The company soon hit other obstacles. President Trump tweeted this month that he wanted to raise tariffs on $200 billion of Chinese goods, unsettling global stock markets. The day before Uber priced its I.P.O., Lyft reported a $1.14 billion loss for its first quarter, renewing questions about the health of ride-hailing businesses.
Uber’s executives, board and bankers discussed the final pricing of the stock sale on May 9. Several board members pushed for a price at the higher end of the $44- to $50-a-share range, said the people briefed on the situation.

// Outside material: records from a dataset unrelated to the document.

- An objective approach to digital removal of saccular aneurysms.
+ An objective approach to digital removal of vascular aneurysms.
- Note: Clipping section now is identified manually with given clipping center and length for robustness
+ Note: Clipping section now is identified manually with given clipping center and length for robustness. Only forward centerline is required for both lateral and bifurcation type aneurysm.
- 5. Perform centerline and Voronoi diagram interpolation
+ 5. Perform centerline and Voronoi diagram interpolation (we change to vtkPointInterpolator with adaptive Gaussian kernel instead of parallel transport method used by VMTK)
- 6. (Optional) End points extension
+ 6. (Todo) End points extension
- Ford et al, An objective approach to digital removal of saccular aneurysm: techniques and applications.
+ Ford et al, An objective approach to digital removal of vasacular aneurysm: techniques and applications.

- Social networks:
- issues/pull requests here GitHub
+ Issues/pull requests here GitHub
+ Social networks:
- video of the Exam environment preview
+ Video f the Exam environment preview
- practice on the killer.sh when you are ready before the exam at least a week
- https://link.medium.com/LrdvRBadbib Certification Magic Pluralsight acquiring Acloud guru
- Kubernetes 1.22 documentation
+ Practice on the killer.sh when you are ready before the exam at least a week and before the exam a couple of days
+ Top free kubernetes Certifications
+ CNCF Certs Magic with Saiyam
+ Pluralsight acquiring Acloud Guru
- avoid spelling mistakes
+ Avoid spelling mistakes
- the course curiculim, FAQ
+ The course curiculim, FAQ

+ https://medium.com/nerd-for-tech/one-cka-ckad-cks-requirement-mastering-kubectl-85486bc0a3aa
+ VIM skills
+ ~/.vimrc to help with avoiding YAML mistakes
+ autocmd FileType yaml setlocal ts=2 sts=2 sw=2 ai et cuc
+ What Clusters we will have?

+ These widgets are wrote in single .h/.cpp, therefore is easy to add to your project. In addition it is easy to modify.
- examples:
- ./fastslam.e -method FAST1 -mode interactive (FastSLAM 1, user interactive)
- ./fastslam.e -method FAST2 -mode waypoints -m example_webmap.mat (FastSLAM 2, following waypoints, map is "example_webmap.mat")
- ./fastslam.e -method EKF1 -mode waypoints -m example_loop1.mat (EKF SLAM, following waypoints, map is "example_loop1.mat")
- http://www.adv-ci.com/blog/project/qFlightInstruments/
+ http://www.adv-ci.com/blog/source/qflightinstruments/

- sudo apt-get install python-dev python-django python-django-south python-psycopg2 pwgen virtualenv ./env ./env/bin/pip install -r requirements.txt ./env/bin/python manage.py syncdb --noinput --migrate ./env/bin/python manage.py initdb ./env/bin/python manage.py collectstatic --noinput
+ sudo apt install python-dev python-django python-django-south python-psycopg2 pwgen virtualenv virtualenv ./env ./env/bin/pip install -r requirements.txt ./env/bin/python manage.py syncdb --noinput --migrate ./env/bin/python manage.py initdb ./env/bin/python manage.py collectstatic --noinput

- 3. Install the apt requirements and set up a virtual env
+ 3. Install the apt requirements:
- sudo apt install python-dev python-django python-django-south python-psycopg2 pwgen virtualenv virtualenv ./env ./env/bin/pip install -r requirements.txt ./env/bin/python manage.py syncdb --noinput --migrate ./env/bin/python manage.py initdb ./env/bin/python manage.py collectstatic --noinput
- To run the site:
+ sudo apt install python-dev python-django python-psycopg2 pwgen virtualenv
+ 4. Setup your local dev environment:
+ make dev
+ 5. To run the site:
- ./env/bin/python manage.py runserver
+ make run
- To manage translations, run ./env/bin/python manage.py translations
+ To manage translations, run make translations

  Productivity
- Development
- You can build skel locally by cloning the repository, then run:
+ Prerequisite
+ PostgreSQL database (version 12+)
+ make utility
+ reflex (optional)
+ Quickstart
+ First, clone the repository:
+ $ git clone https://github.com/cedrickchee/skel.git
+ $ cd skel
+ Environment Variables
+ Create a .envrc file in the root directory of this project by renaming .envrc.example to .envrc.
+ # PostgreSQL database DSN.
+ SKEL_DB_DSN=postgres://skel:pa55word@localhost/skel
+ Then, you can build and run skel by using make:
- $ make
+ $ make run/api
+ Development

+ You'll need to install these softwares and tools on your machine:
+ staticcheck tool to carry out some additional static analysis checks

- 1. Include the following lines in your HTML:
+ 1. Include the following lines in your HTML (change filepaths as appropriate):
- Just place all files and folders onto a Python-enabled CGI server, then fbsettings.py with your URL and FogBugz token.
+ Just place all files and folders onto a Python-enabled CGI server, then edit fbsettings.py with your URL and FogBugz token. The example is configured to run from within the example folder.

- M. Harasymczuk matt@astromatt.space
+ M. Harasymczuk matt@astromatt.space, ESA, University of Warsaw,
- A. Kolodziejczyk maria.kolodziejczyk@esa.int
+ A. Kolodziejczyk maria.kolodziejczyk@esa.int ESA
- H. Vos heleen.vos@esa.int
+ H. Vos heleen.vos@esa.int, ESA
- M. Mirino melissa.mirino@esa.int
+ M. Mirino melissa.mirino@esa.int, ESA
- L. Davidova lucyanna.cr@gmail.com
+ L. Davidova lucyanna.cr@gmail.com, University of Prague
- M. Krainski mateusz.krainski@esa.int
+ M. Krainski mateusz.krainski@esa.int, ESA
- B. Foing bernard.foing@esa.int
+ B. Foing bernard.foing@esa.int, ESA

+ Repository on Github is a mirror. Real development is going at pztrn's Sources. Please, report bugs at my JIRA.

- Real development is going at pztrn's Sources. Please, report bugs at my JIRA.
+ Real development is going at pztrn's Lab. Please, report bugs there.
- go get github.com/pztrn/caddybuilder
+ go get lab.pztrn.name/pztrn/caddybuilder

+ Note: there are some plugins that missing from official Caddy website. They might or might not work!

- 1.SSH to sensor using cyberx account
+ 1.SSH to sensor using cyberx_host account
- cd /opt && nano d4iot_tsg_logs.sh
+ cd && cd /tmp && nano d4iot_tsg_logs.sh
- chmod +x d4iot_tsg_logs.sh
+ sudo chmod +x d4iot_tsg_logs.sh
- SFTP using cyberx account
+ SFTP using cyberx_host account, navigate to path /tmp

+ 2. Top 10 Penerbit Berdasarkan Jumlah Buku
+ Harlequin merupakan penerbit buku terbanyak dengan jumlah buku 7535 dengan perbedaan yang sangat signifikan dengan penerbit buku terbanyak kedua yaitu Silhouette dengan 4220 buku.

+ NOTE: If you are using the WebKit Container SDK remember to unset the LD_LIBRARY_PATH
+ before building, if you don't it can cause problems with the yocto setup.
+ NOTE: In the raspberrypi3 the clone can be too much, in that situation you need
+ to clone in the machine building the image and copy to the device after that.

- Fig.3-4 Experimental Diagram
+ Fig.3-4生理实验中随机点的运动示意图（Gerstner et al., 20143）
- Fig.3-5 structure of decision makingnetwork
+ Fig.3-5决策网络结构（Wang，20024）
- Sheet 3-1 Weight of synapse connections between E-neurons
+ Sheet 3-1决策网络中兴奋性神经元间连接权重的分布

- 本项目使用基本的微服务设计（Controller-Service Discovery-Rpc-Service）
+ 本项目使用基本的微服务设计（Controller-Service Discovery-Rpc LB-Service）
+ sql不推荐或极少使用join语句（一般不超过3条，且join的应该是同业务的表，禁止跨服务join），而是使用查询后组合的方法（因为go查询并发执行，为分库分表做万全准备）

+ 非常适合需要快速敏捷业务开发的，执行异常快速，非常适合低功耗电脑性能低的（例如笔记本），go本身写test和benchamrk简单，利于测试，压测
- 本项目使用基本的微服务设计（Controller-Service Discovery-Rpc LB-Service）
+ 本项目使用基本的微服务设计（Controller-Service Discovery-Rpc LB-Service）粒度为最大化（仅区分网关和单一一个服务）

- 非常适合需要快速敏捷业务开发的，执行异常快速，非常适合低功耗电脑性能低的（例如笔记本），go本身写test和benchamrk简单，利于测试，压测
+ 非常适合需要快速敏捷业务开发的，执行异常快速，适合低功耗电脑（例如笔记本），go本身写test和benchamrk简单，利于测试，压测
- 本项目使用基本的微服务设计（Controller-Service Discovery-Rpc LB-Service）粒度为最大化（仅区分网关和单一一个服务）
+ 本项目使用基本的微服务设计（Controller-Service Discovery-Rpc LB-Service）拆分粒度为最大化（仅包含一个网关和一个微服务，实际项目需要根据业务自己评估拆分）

But Morgan Stanley, Goldman Sachs and others agreed that it needed to be lower, they said. The list of orders from potential investors, known in Wall Street jargon as the “book,” showed that the most desirable investors — the big asset managers who were most likely to hold on to the shares, even in tough times — were interested only in the lower price.
The final price: $45 a share.
That evening, Mr. Khosrowshahi and his management team gathered in Manhattan at Daniel, a Michelin-star restaurant a few blocks east of Central Park, at a “pricing dinner” hosted by Morgan Stanley. The mood was upbeat, according to two people familiar with the evening.
But the next morning, that mood had changed. Uber executives arrived at the New York Stock Exchange, where the company was listing its shares. Before the first trade, monitors that lined the exchange floor displayed how Uber’s stock was likely to fall — flashing up $45, $44, before finally opening at $42. The chatter quieted.
The rest of the day was little better. Uber’s stock never rose close to its $45 offering price. As the so-called stabilization agent, charged with helping trading in Uber stock, Morgan Stanley made some moves to support the shares, according to people with knowledge of the matter. Yet by the end of the day, while the S&P 500 index closed up, Uber’s stock remained down.
On Wednesday, Uber closed at $41.29, more than 8 percent below its offering price.